More results on the Asus P4S8X-MX. I'm gonna post here instead of my mini review because this information is of more use to those using mobile Celerons.
My previous assessment with the voltage modded CPUs may or may not be correct because that CPU also had a BSEL mod for FSB. I had broken of the BSEL0 pin so that the CPU detected at 533MHz FSB and bent the pin for 1.2v. Well, after finding out the CPU won't POST in that board, I bent the VID pin back. Voila, the CPU POSTed in the board. Elated, I disassembled my HTPC (Coolermaster ATC-620 case) and installed this board. Once in the case I POST tested again and it worked, so I bolted everything down and plugged everything in... only to find out that it no longer POSTed.
Had to rip everything apart again, and testing the board outside of the case with just CPU/HSF/RAM/PSU, still no POST. Cleared BIOS, no POST. Swapped CPUs to my other mobile Celeron that had never been modded and it POSTed. Swap back and no POST. I thought I had a dead CPU on my hands, but decided to test it in the old Asus P4SP-MX board, and it POSTed!!! Back in the P4S8X-MX and no POST. Swap in the never-modded CPU and POST. Now what? Well, I manually set the BIOS CPU settings and swapped to the other CPU and now it POSTs!!! Turned it off and on a number of times and it was fine. Hmmm... Clear CMOS, no POST!!!
With the VID pin straightened again, the only mod was the BSEL0 pin that I broke off.
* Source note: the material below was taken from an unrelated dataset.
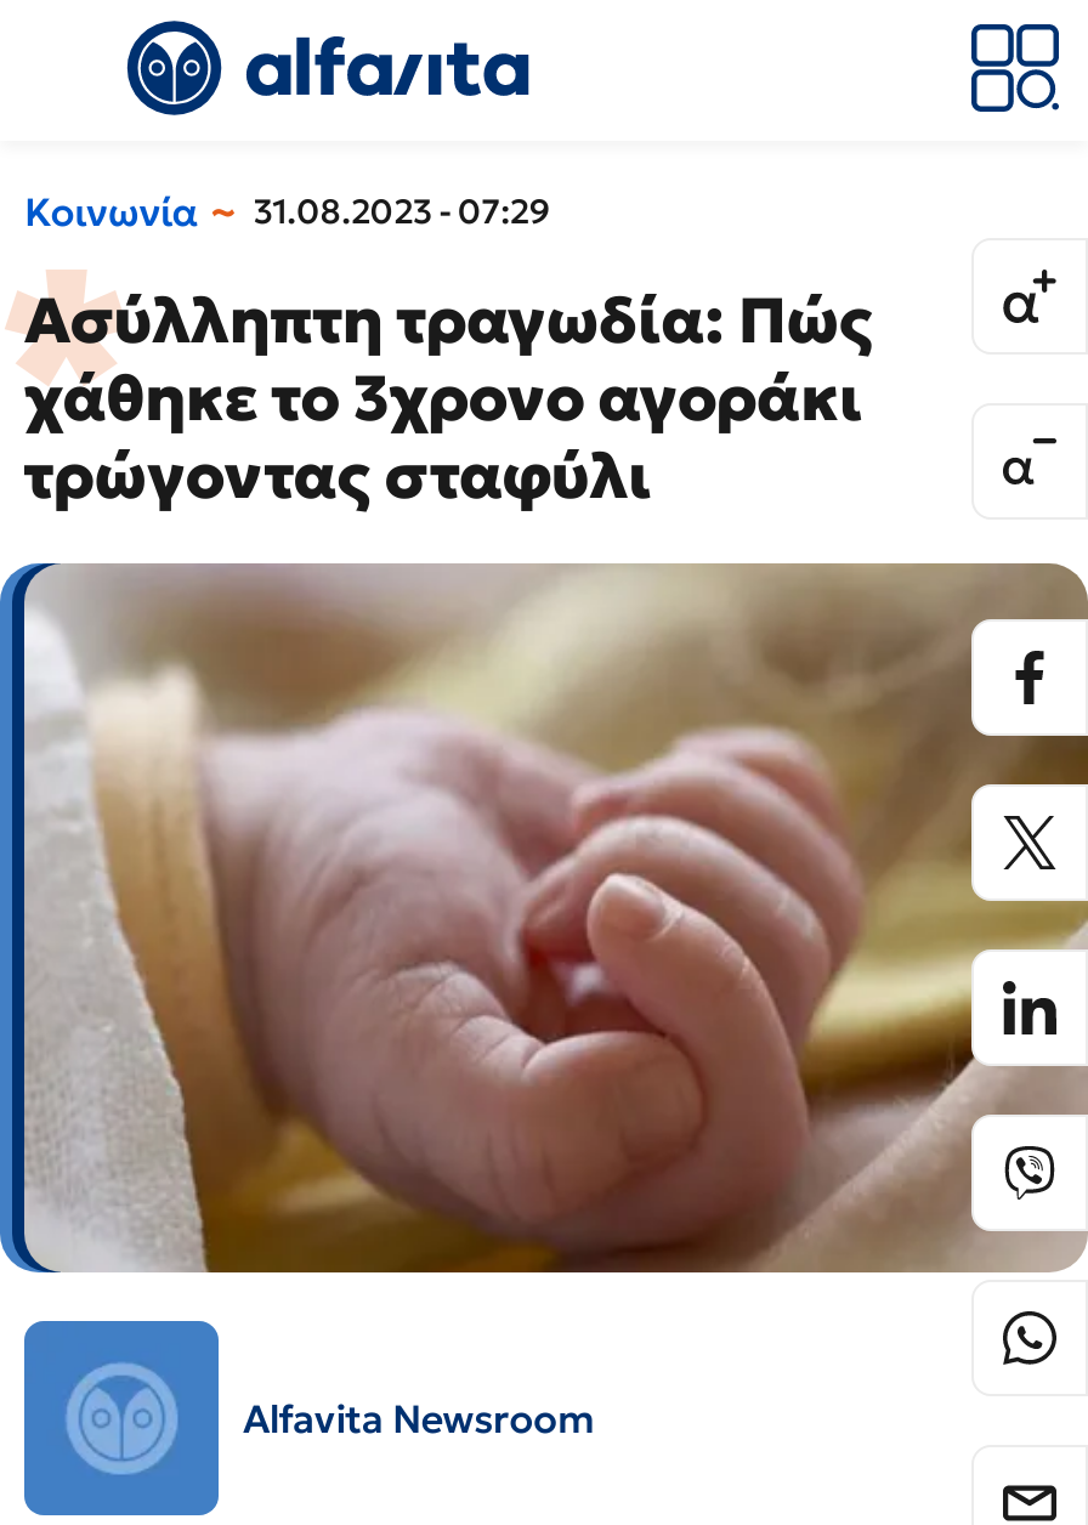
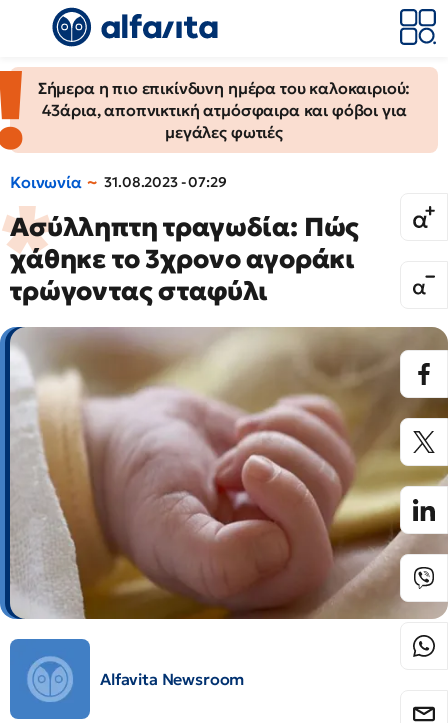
none -> [3,67,438,152] [image] | Σήμερα η πιο επικίνδυνη ημέρα του καλοκαιριού: | 43άρια, αποπνικτική ατμόσφαιρα και φόβοι για | μεγάλες φωτιές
It
should work because the motherboard (and chipset) officially supports 533MHz FSB CPUs, but... this board has a problem with mobile CPUs (
see pic, I have to hit F1 everytime it POSTs). A quick look at the Intel developer PDF files confirmed my memory... I then used the "wire trick" and jumpered BSEL0 and BSEL1 together in the socket and installed the CPU. Now it POSTs everytime, even after clearing CMOS with the jumper. Problem solved!
Well, there's another problem now involving RAM speeds and overclocking. Because the memory divider is based on the base FSB, a base FSB of 400 has 1/1, 5/6 and 2/3 dividers on this board. Well, at the lowest 2/3 divider, you get a perfect DDR400 speed with the FSB set to 150MHz, any higher and your RAM is out of spec. That's okay if you have good RAM or if the board supported vDIMM boosting, but the board doesn't and I don't (at least the RAM I intend to use in the board). So, at this time I'm stuck at 150MHz FSB (2.4GHz) even though I've Prime tested this exact CPU just yesterday in osage's P4S800 board at 180MHz FSB (almost 2.9GHz). Raising FSB to 160 and no POST, probably because of my el-cheapo RAM. I've had this board at 180MHz FSB with my P4 2.53GHz CPU to see it POST at just over 3.4GHz on default vcore so I know it isn't the motherboard, and because the 2.53GHz desktop P4 works fine in the board, I know the board does what it supposed to do which is support 533MHz FSB CPUs. Just doesn't like mobile CPUs, that's all.
Oh yeah, I've also deduced why the system magically stopped POSTing once in the case and all hooked up (everything but case cover). I had swapped in the CPU after manually setting stuff using the unmodded chip, so it worked on manual settings. Well, the last time it worked, I probably turned it off before it finished POSTing. Anyone who has fiddled with Asus motherboards know that the Asus C.P.R. feature will reset CPU speed if it doesn't finish POSTing because it considers that a failed overclock. Well, with the BSEL0 mod, the board won't POST on autodetected settings!!! The moment I shut it off before it finished POSTing, the board reset CPU from manual settings to the auto settings which doesn't work with the mod.
I now know this board a little bit better, and I've also wasted about 6 hours of my life. Hopefully someone was entertained by this story besides my wife listening to my curses.